The Home Office Professional Standards Unit must ensure that training about the updated guidance takes place on a regular (at least annual) basis for staff dealing with investigations, as well as those responsible for managing them. The training must be subject to an assessment. The Professional Standards Unit must also review the training provided to investigators and ensure that investigators receive regular and adequate training, from a variety of perspectives, on issues including:

  • the nature of immigration removal centres and issues that may arise;
  • obstacles that detained people may face in making complaints;
  • interviewing vulnerable witnesses; and
  • use of force and assessing reasonableness of force.

Recommendation 30: Improving the independence of the Home Office Professional Standards Unit.

The Home Office must:

  • take steps to enhance the independence of the Professional Standards Unit from the Home Office and the perception of this independence; and
  • increase the seniority of the Head of the Professional Standards Unit so that they are closer in status to the Heads of the relevant Home Office Immigration Enforcement teams.

Recommendation 31: Improving the process for and response to whistleblowing.

The Home Office must update Detention Services Order 03/2020: Whistleblowing – The Public Interest Disclosure Act 1998 to require contractors that run immigration removal centres to:

  • have a whistleblowing policy and procedure that is specific to the immigration detention environment;
  • ensure that the whistleblowing mechanism is not limited to a hotline and allows for anonymous reporting of concerns;
  • ensure that those who receive whistleblowing concerns have an understanding of immigration removal centres;
  • take active steps to encourage staff to use whistleblowing processes, for reasons including those set out at paragraph 10 of Detention Services Order 03/2020; and
  • ensure that whistleblowing concerns are investigated thoroughly by someone external to the immigration removal centre, and that the Home Office is informed of the nature of the concern and the investigation carried out.
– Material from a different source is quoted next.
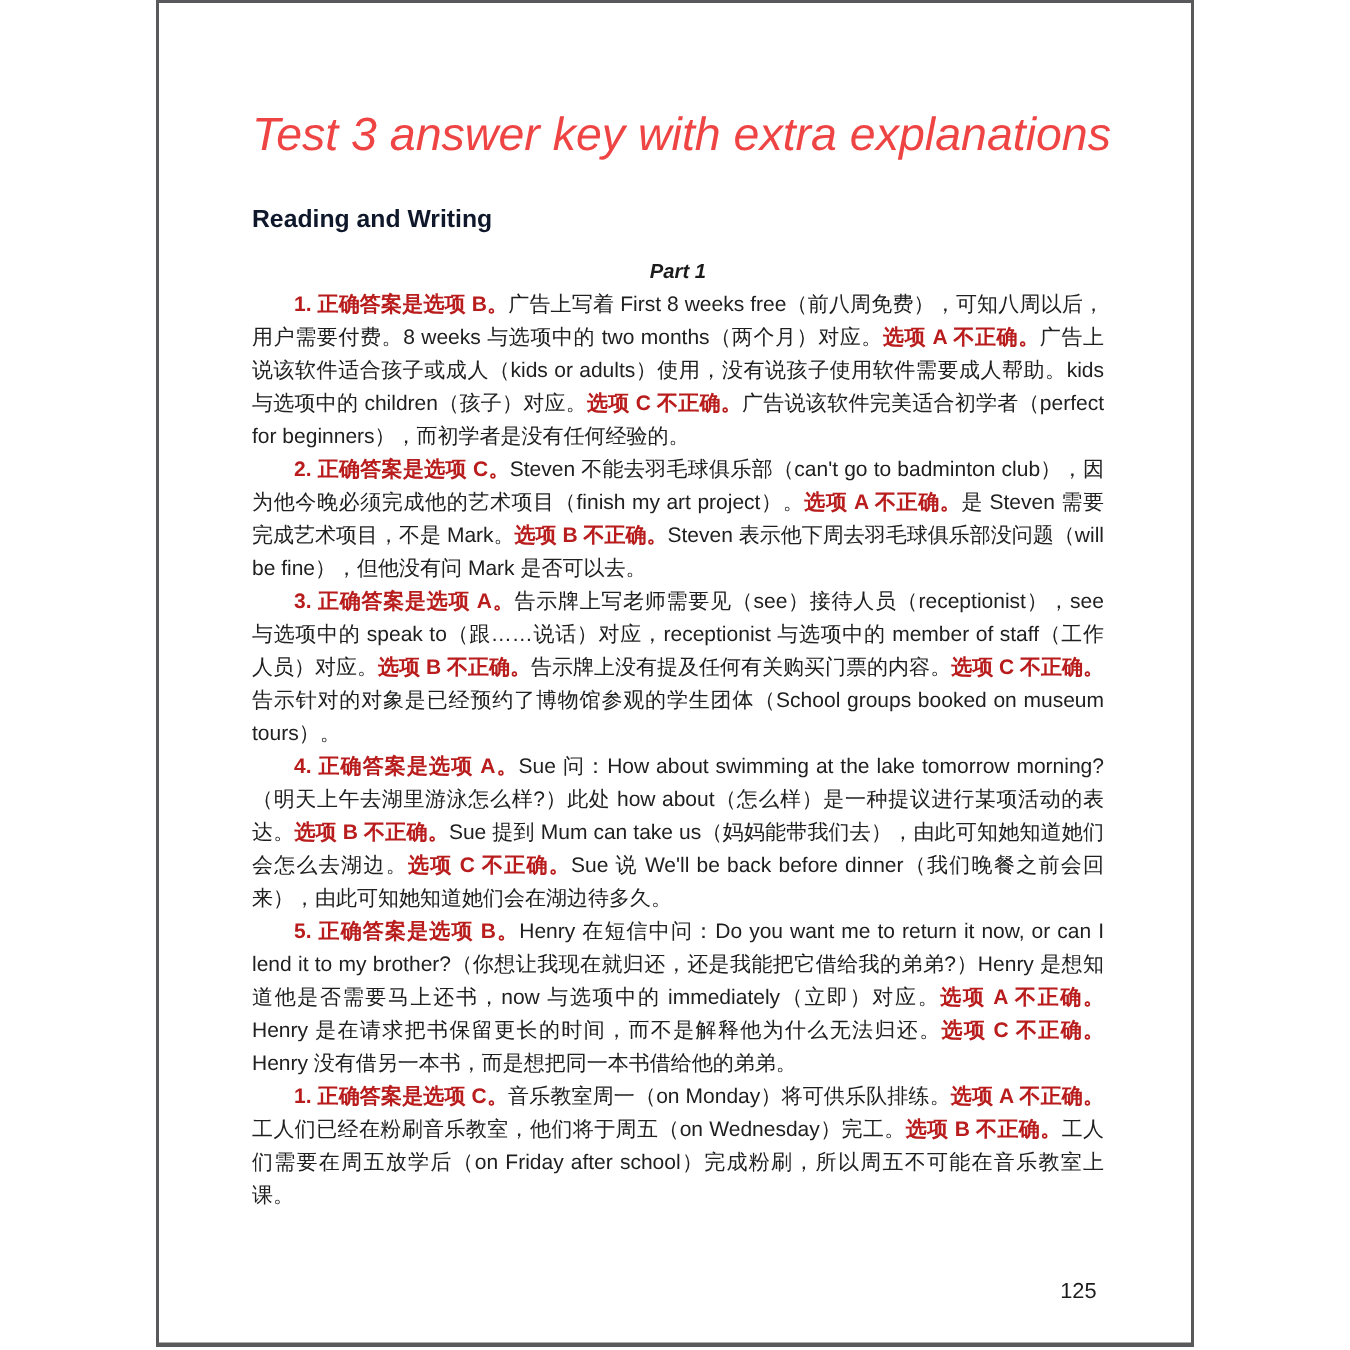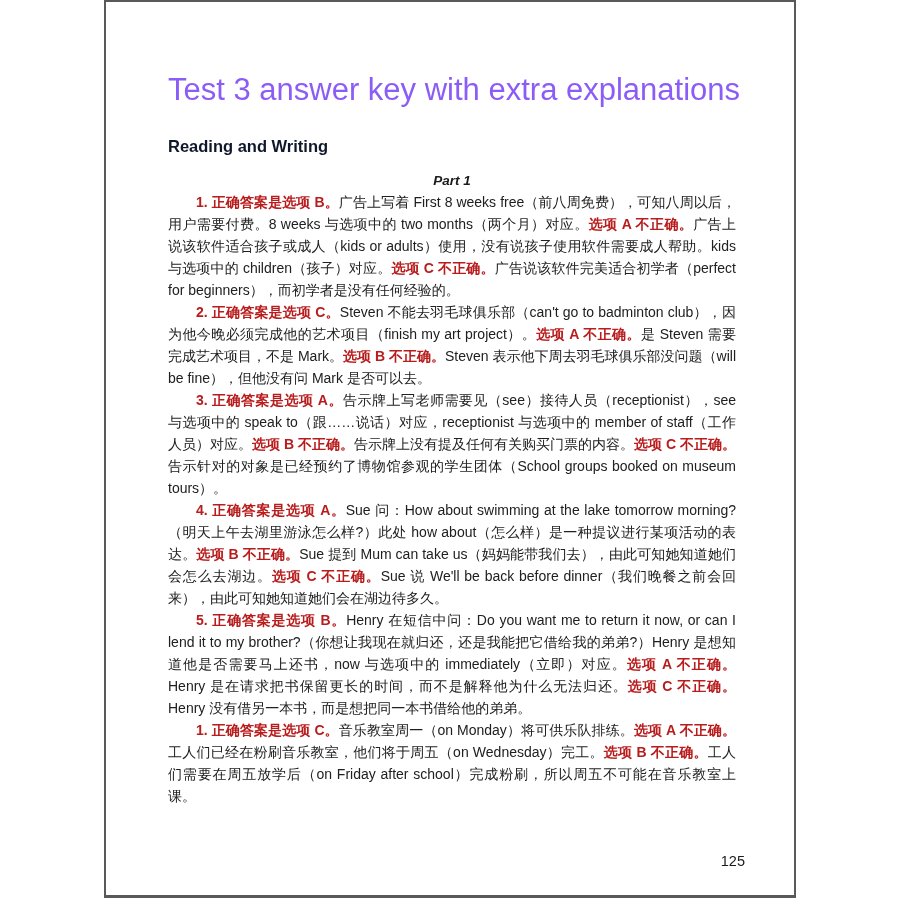"Test 3 answer key with" .page-title { color: #8b5cf6 -> #ef4444; font-style: none -> italic }
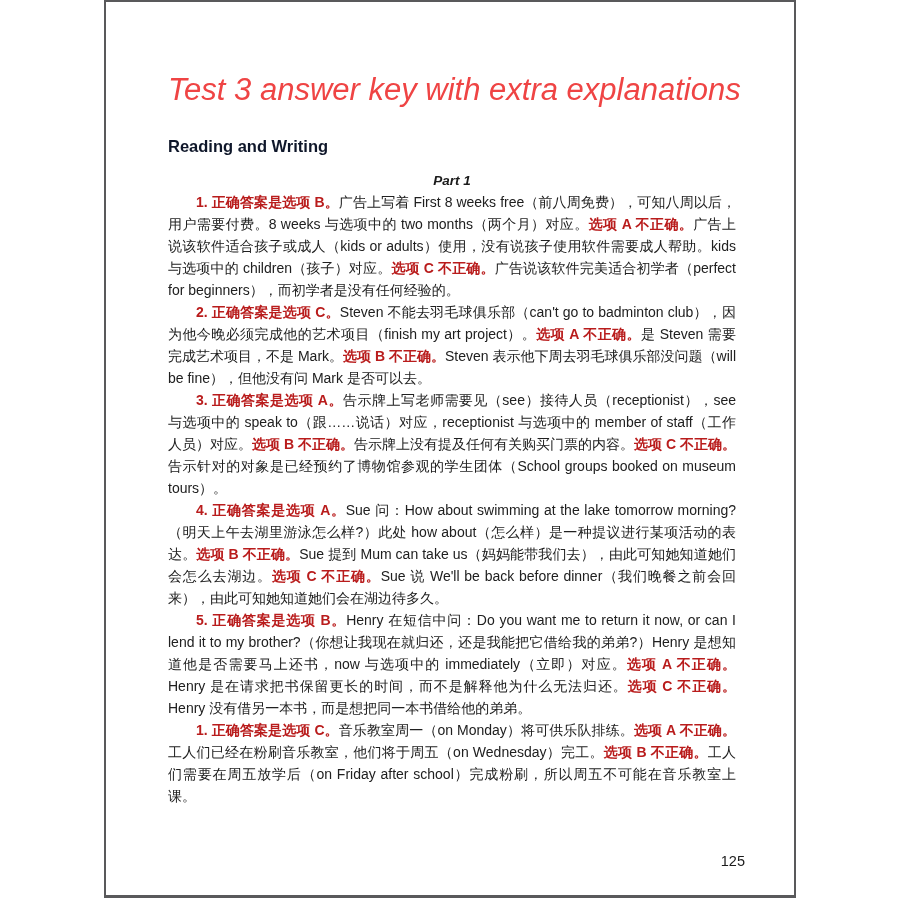"125" .page-number { right: 49px -> 63px }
The Home Office must ensure that training about the updated guidance takes place on a regular (at least annual) basis for staff dealing with whistleblowing, as well as those responsible for managing them. The training must be subject to an assessment.

Inspection and Monitoring

Recommendation 32: Enhancing the role of the Independent Monitoring Boards.

The government must:

  • respond to and publish responses to all concerns raised by any Independent Monitoring Board regarding immigration removal centres;
  • take steps without further delay to amend the Detention Centre Rules 2001, in so far as they govern Independent Monitoring Boards, in order to accurately reflect their current role; and
  • consider whether to put the National Chair and Management Board of the Independent Monitoring Boards on a statutory footing.

Recommendation 33: Improving the investigation and reporting of HM Inspectorate of Prisons and Independent Monitoring Boards.

HM Inspectorate of Prisons and Independent Monitoring Boards working within immigration removal centres must ensure that they have robust processes for:

  • obtaining and reporting on an enhanced range of evidence and intelligence from detained people and those who represent or support them, staff and contractors, including that which is received outside of inspections or visits; and
  • reporting on any concerns about the Home Office and contractors.